- [MATERIAL PROVIDED]:
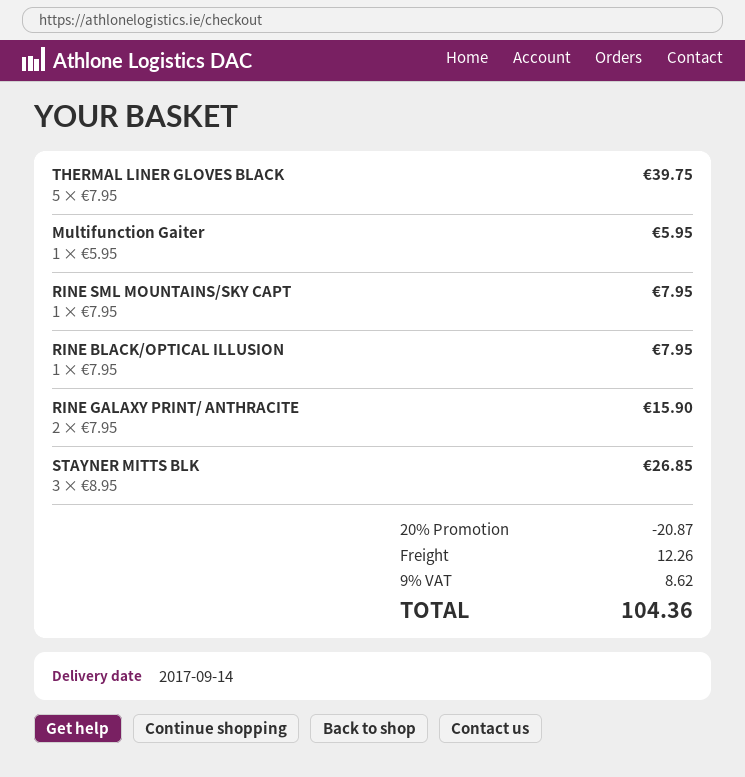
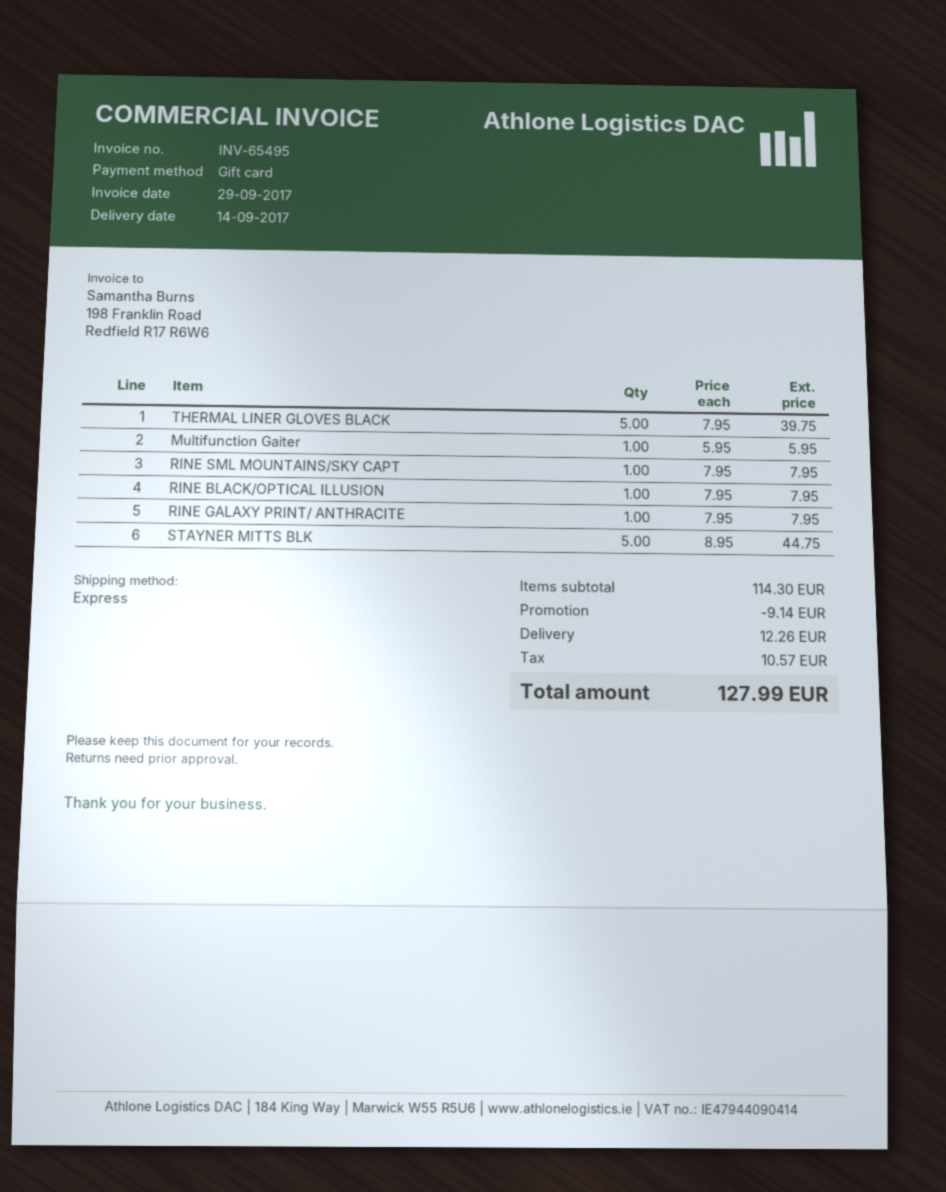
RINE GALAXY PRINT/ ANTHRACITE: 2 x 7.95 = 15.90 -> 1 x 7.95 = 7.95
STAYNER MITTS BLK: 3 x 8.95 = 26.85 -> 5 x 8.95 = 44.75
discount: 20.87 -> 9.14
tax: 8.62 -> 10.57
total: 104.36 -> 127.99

==

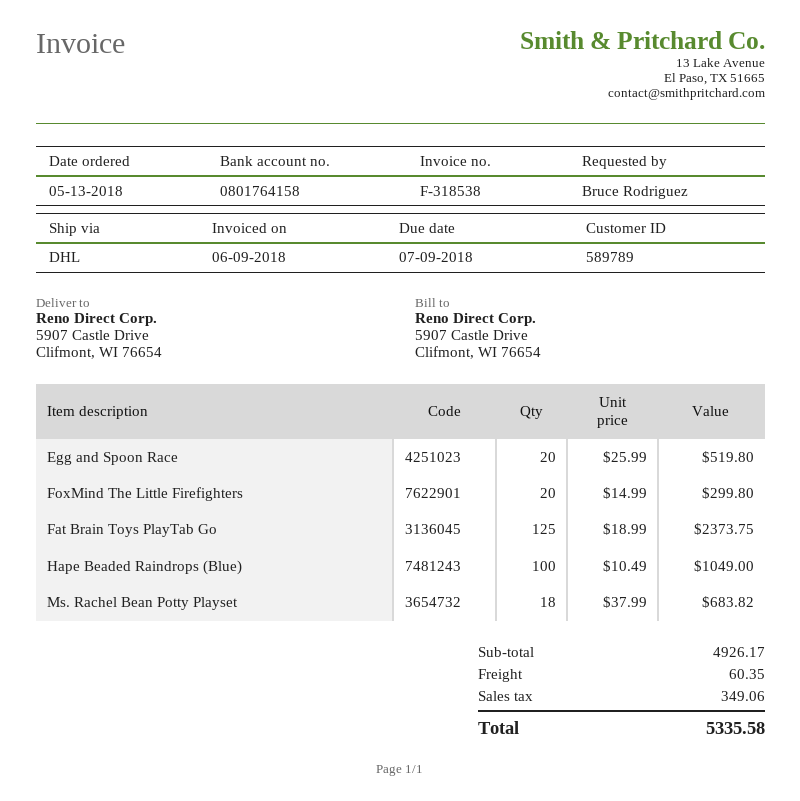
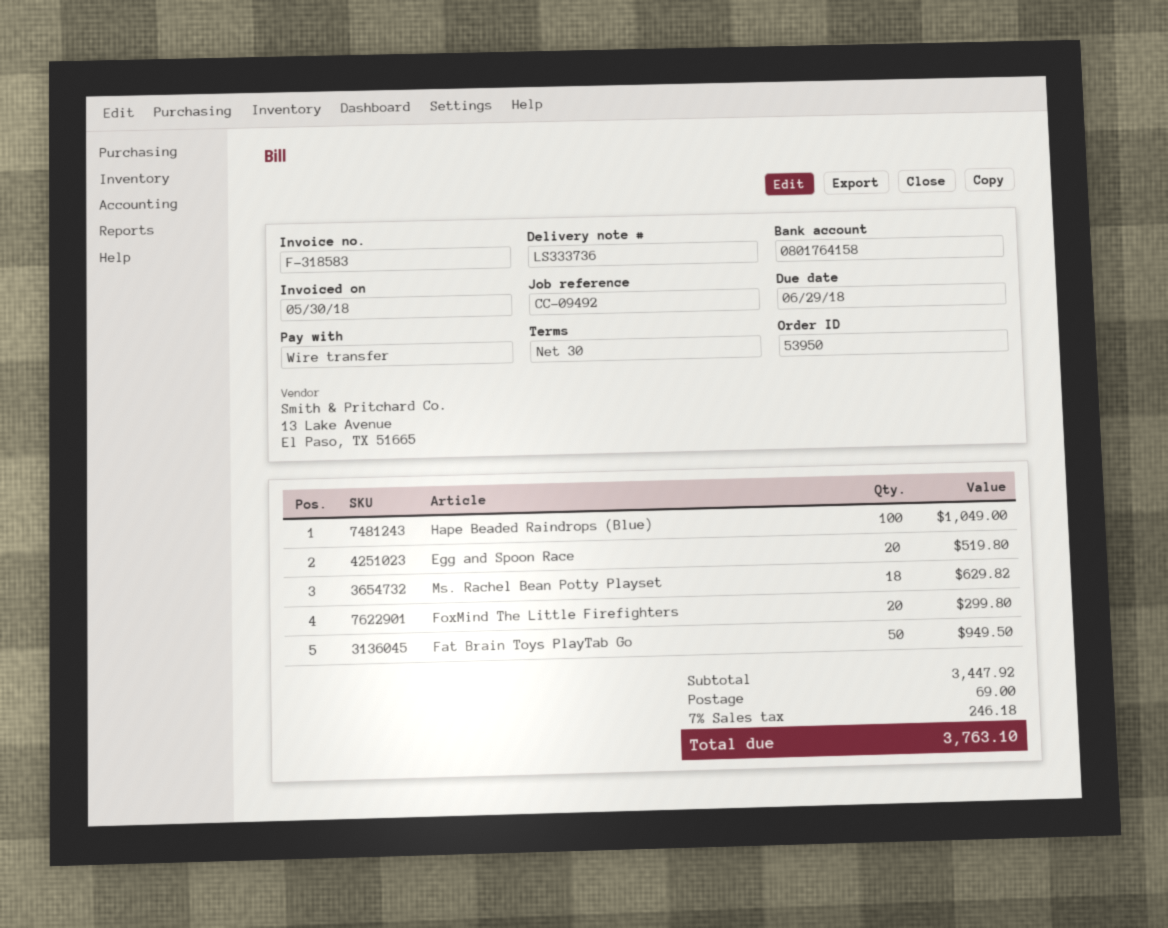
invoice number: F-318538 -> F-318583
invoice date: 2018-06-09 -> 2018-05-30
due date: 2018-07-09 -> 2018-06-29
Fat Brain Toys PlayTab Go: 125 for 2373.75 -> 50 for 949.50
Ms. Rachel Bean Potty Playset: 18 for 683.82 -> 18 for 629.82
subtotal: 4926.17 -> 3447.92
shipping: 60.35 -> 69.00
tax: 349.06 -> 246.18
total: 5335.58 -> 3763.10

- [TASK DIRECTIONS]: All lines above containing the string "invoice" are to be collected.

- [TASK OUTPUT]:
invoice number: F-318538 -> F-318583
invoice date: 2018-06-09 -> 2018-05-30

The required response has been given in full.